Understanding Home Healthcare Financing
When thinking about starting a home healthcare business, all of the information you need to know can be daunting. And, we know from experience, that one of the big concerns new franchisees have is making sense of the different financing available to clients to pay for their home healthcare costs. This blog provides an overview of the basic financing options related to home healthcare.
In the United States healthcare providers, including home care franchises like BrightStar Care, are paid in one or more of the following ways:
- Private insurance
- Government insurance programs
- Individuals (personal, out-of-pocket funds)
Let’s take a closer look at each of these options.
Most private insurance is obtained through corporations that provide coverage as an employee benefit. The costs for coverage are typically lower because they are pooled or shared by the employer and fellow employees versus someone who purchases private health insurance on their own.
Private insurance may be purchased from for-profit and not-for-profit insurance companies. Although there are many health insurance companies to choose from in the United States, each state tends to limit the number of participating companies.

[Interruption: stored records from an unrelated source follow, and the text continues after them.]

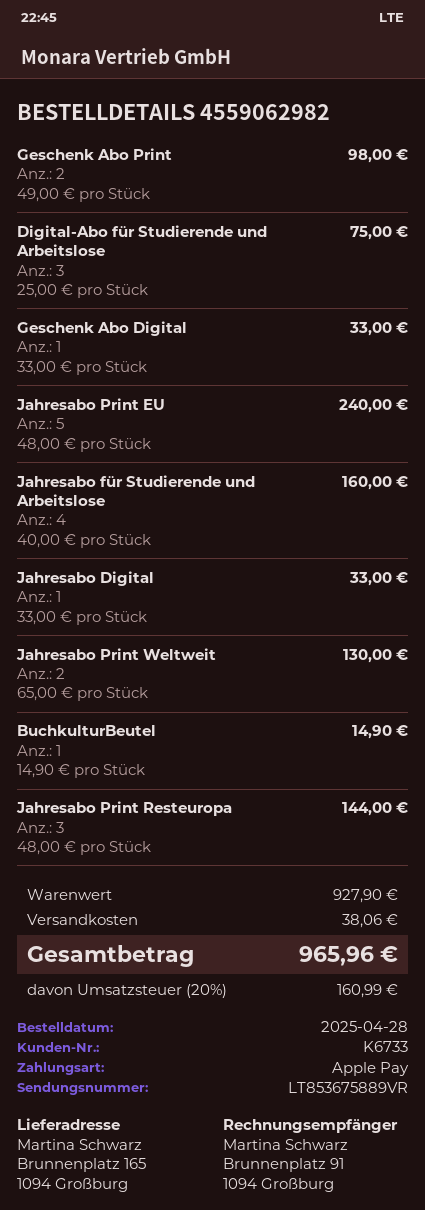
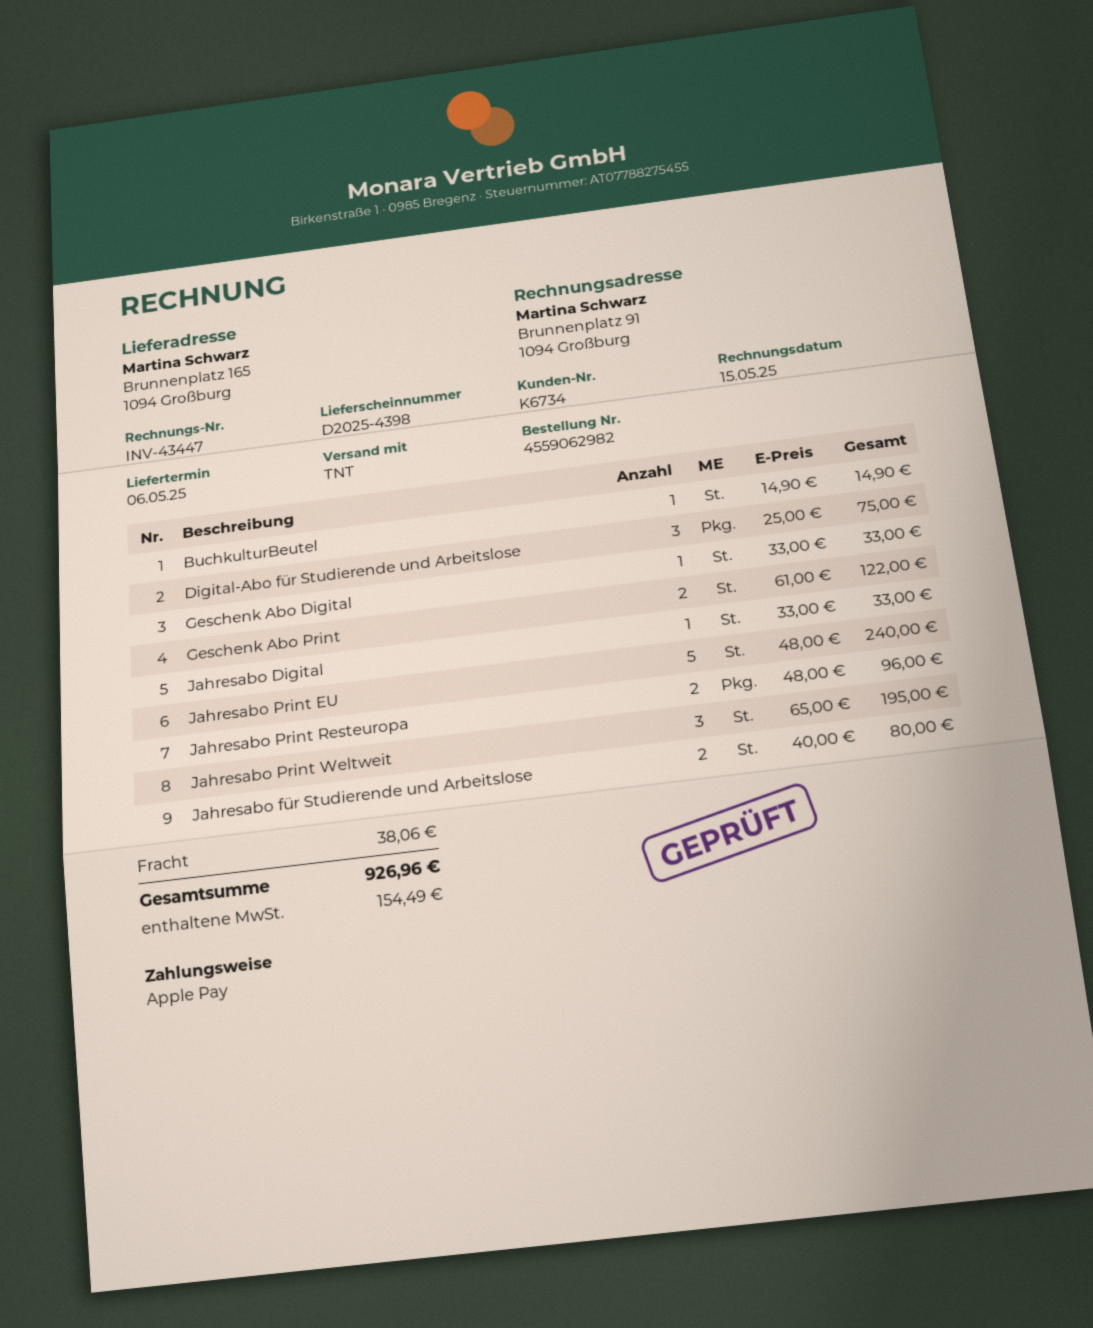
customer number: K6733 -> K6734
Geschenk Abo Print: 2 x 49.00 = 98.00 -> 2 x 61.00 = 122.00
Jahresabo für Studierende und Arbeitslose: 4 x 40.00 = 160.00 -> 2 x 40.00 = 80.00
Jahresabo Print Weltweit: 2 x 65.00 = 130.00 -> 3 x 65.00 = 195.00
Jahresabo Print Resteuropa: 3 x 48.00 = 144.00 -> 2 x 48.00 = 96.00
tax: 160.99 -> 154.49
total: 965.96 -> 926.96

The Patient Protection and Affordable Care Act (PPACA, or Affordable Care Act [ACA]), which became effective in 2014, is health care reform legislation intended, primarily, to increase the availability, affordability, and use of health insurance. The ACA requires the creation of health insurance exchanges. These exchanges are government-regulated, standardized health plans that are administered and sold by private insurance companies. Exchanges may be established within each state, or states may join together to run multistate exchanges. In states that do not establish exchanges, the federal government may do so. For more details about the ACA, visit the website.
In the United States, about 63% of the US population is covered by private insurance policies.
Government Insurance Programs
You’ve most likely heard of the largest government insurance programs available.
- Medicare funds healthcare for the elderly, the disabled, and people receiving long-term treatment with dialysis.
- Medicaid funds healthcare for certain people who are living below the poverty level and/or who have disabilities.
Both of these programs provide vital healthcare assistance to two of our most vulnerable populations.
Overall, about 30% of the US population is covered by government insurance programs.
Out of Pocket Funds
When there is no insurance coverage for care, individuals must pay for care using their personal finances. Sometimes individuals will use a Flexible Spending Account that deducts money from their paycheck to pay for uncovered care. This is a use-it-or-lose-it non-interest plan, meaning the money put into the account doesn’t earn any interest, and if the money put into the flex account isn’t used, the individual loses it.
Health Savings Accounts are another out-of-pocket payment option. The difference with these accounts is that they earn interest and individuals don’t lose any unused money. However, to be eligible to use a health savings account, individuals must have a high-deductible health plan.
In the United States, about 17% of health care costs are paid for out-of-pocket.
These are the basics of how home healthcare is paid for in the United States. While each option can get a bit more complicated in its specific details, if you keep this big-picture overview in mind, it’s really not so bad.